**ACTIVITY:**
Look through the data below and show every line that includes "left".

**TASK MATERIAL:**
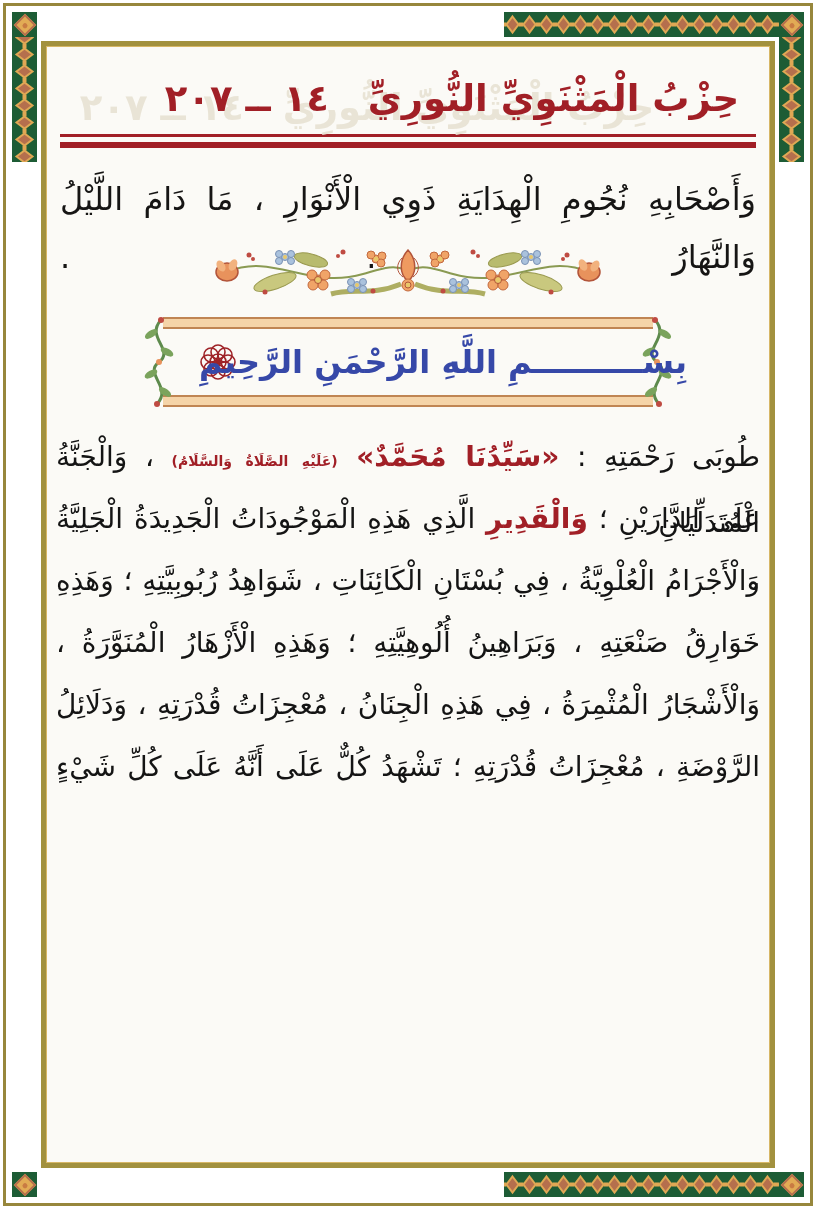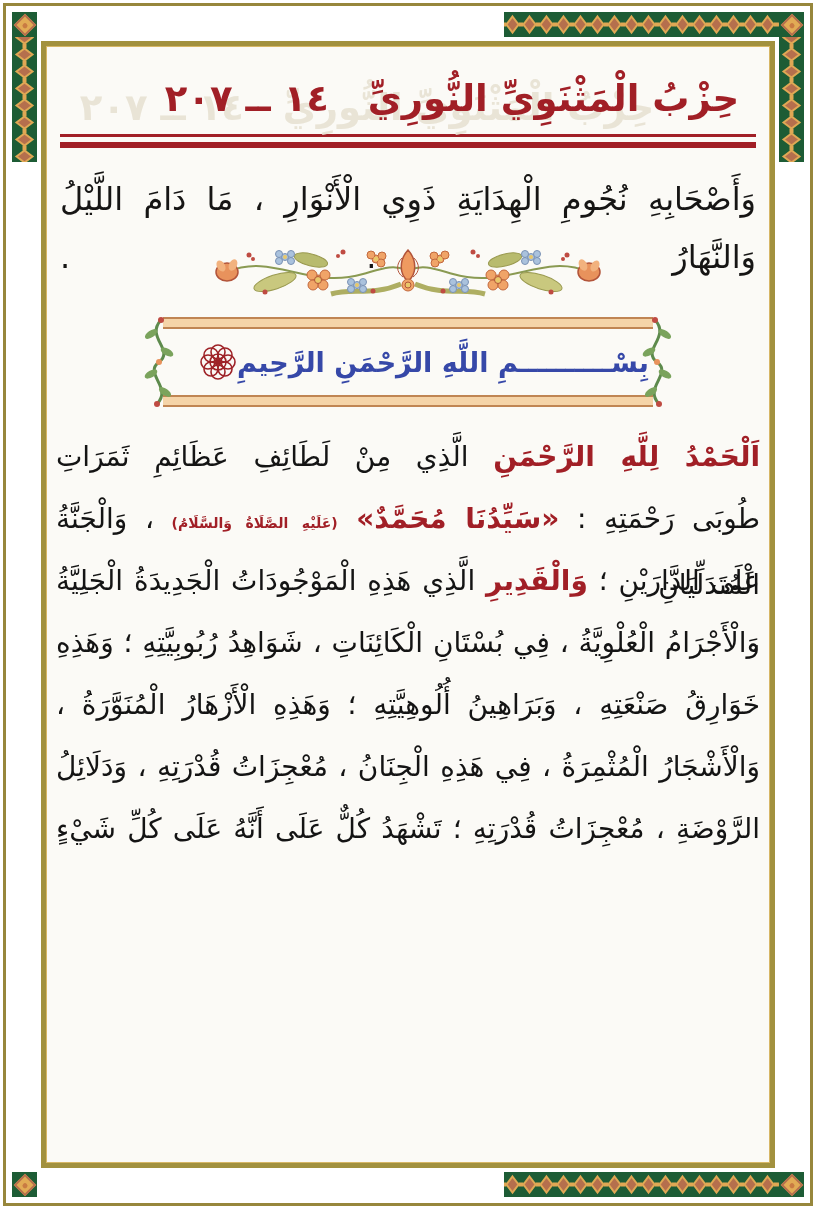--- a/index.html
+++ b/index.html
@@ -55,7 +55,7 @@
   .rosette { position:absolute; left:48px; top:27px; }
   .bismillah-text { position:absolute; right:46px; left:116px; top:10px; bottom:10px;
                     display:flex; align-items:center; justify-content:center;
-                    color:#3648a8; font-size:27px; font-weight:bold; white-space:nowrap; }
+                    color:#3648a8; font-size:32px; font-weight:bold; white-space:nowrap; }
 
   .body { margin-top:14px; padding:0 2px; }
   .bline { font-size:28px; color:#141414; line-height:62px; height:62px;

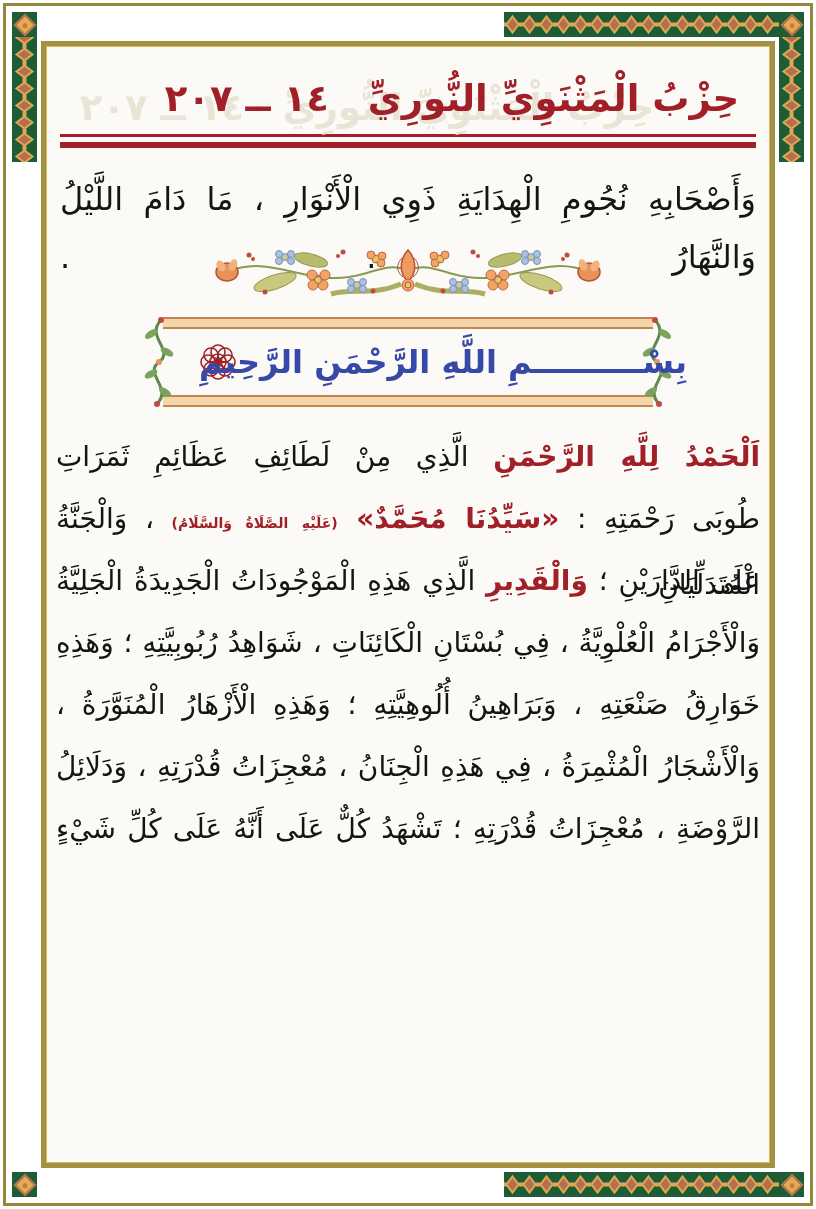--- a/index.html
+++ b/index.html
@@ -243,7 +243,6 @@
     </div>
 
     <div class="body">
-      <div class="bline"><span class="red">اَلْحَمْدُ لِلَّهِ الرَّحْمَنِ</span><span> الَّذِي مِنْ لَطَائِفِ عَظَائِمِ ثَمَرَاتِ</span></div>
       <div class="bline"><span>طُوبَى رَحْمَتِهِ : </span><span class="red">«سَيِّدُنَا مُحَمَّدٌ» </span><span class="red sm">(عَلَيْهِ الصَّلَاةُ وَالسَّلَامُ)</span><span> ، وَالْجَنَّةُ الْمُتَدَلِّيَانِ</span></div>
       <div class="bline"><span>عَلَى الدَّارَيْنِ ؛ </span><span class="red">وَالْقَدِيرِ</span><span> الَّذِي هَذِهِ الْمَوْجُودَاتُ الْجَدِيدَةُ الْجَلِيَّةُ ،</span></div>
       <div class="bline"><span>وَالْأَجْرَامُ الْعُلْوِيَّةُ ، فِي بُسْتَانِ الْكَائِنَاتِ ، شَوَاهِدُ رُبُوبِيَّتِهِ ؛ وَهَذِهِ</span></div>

**ANSWER TO THE EXERCISE:**
   .rosette { position:absolute; left:48px; top:27px; }
   .bismillah-text { position:absolute; right:46px; left:116px; top:10px; bottom:10px;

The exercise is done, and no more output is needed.